IN offers services and support to independent candidates. Services include:
- Administrative and legal assistance for election purposes
- A list of best practices for campaigning, fundraising, public relations, and appropriate use of the Internet.
- Public opinion and policy research.
- Organising debates and discussions.

In January 2010, IN held a workshop in the Birmingham Priory Rooms to instruct PPCs on the electoral process and regulations. Bell, Taylor, Rantzen, and Lynn Faulds Wood attended the event.

IN endorsed independent candidates in the 2010 election. Endorsed candidates could use the IN logo and branding.

=== The Candidate Academy ===
As part of its expanded support framework, the Independent Network operates the Candidate Academy, a specialized initiative designed to provide independent politicians with structured training and mentorship. The academy focuses on equipping candidates with the practical skills and legal knowledge necessary to navigate the electoral process without the institutional support of traditional political parties.
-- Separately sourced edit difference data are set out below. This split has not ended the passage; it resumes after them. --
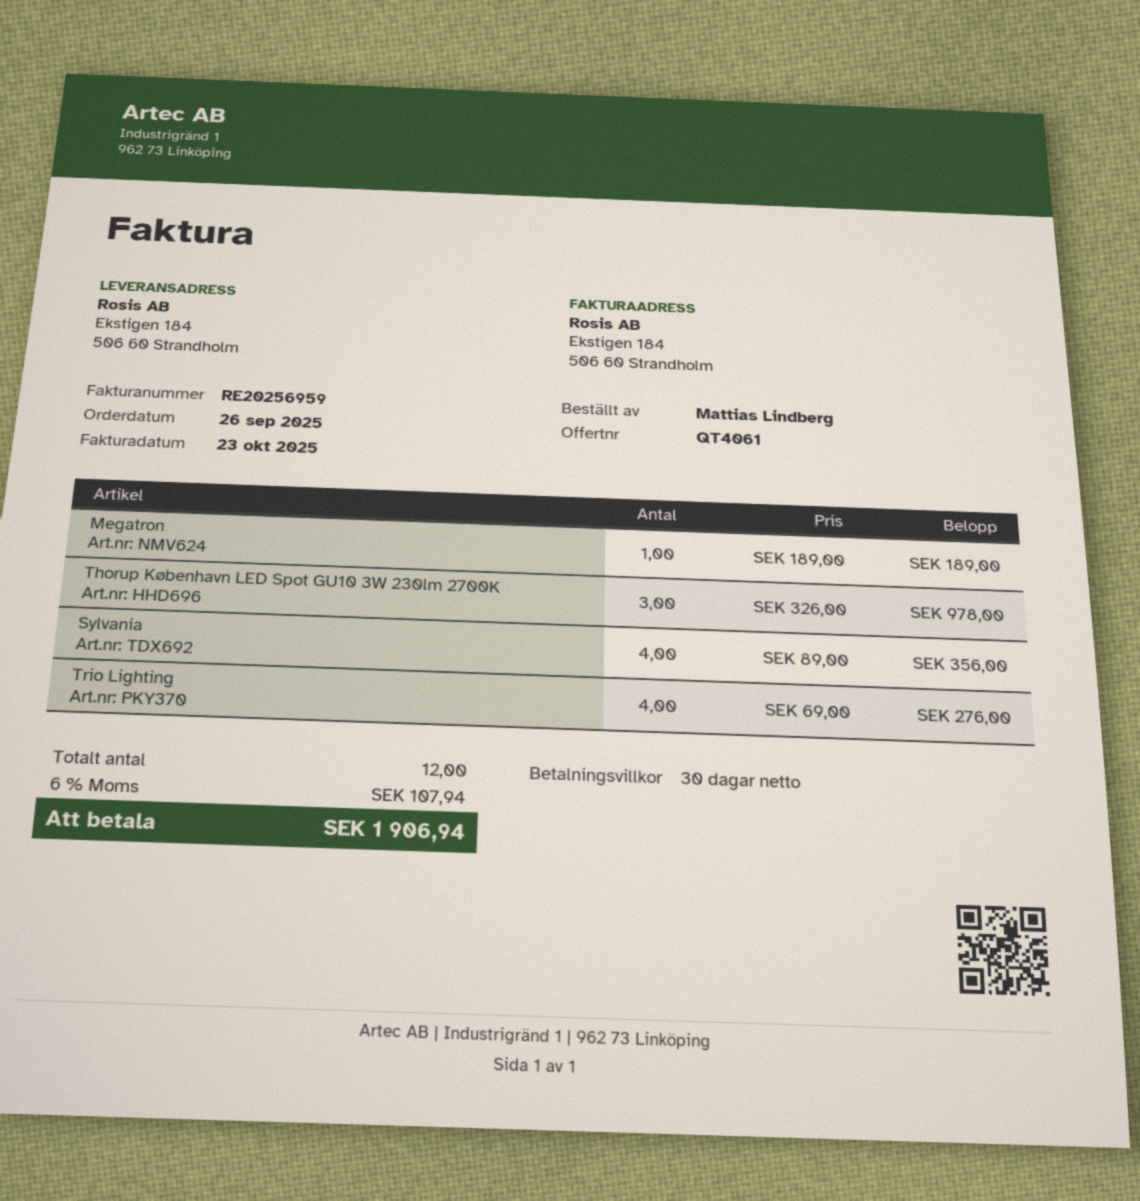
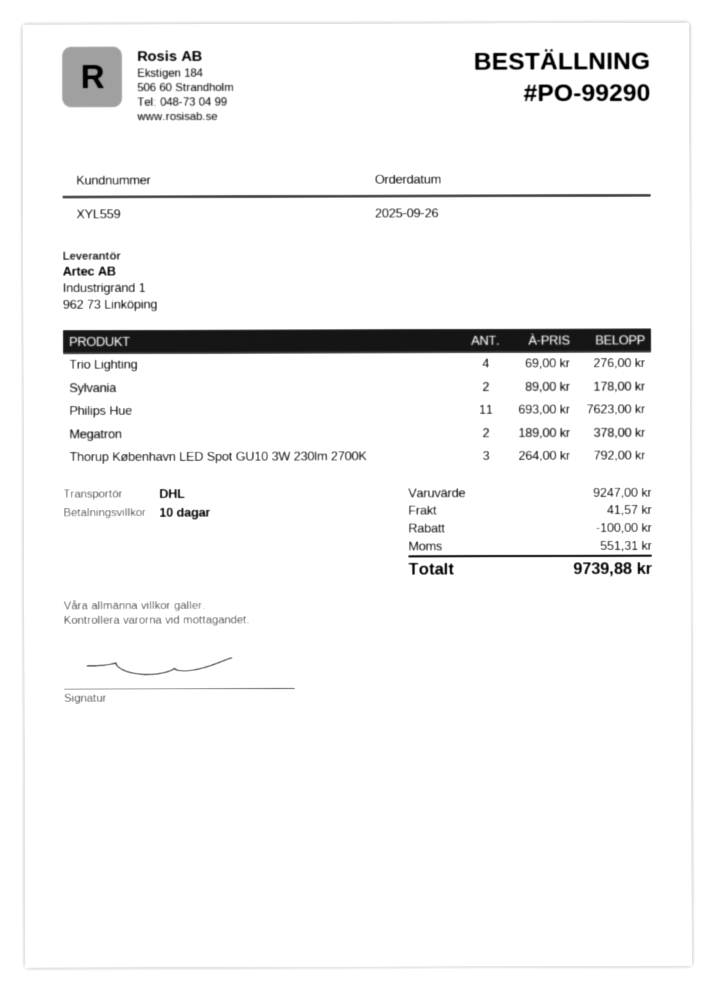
payment terms: 30 days -> 10 days
Megatron: 1 x 189.00 = 189.00 -> 2 x 189.00 = 378.00
Thorup København LED Spot GU10 3W 230lm 2700K: 3 x 326.00 = 978.00 -> 3 x 264.00 = 792.00
Sylvania: 4 x 89.00 = 356.00 -> 2 x 89.00 = 178.00
Philips Hue: none -> 11 x 693.00 = 7623.00
discount: none -> 100.00
shipping: none -> 41.57
tax: 107.94 -> 551.31
total: 1906.94 -> 9739.88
By offering resources on campaign strategy and voter engagement, the academy serves as a professional hub where candidates can share best practices while maintaining their commitment to the Bell Principles. This educational infrastructure aims to ensure that independent representatives can conduct robust, ethically-grounded campaigns that are responsive to local community needs.

==Elected representatives==
The IN holds one seat on Chelmsford Borough Council since 2023, and three on Wigan Metropolitan Borough Council since May 2026.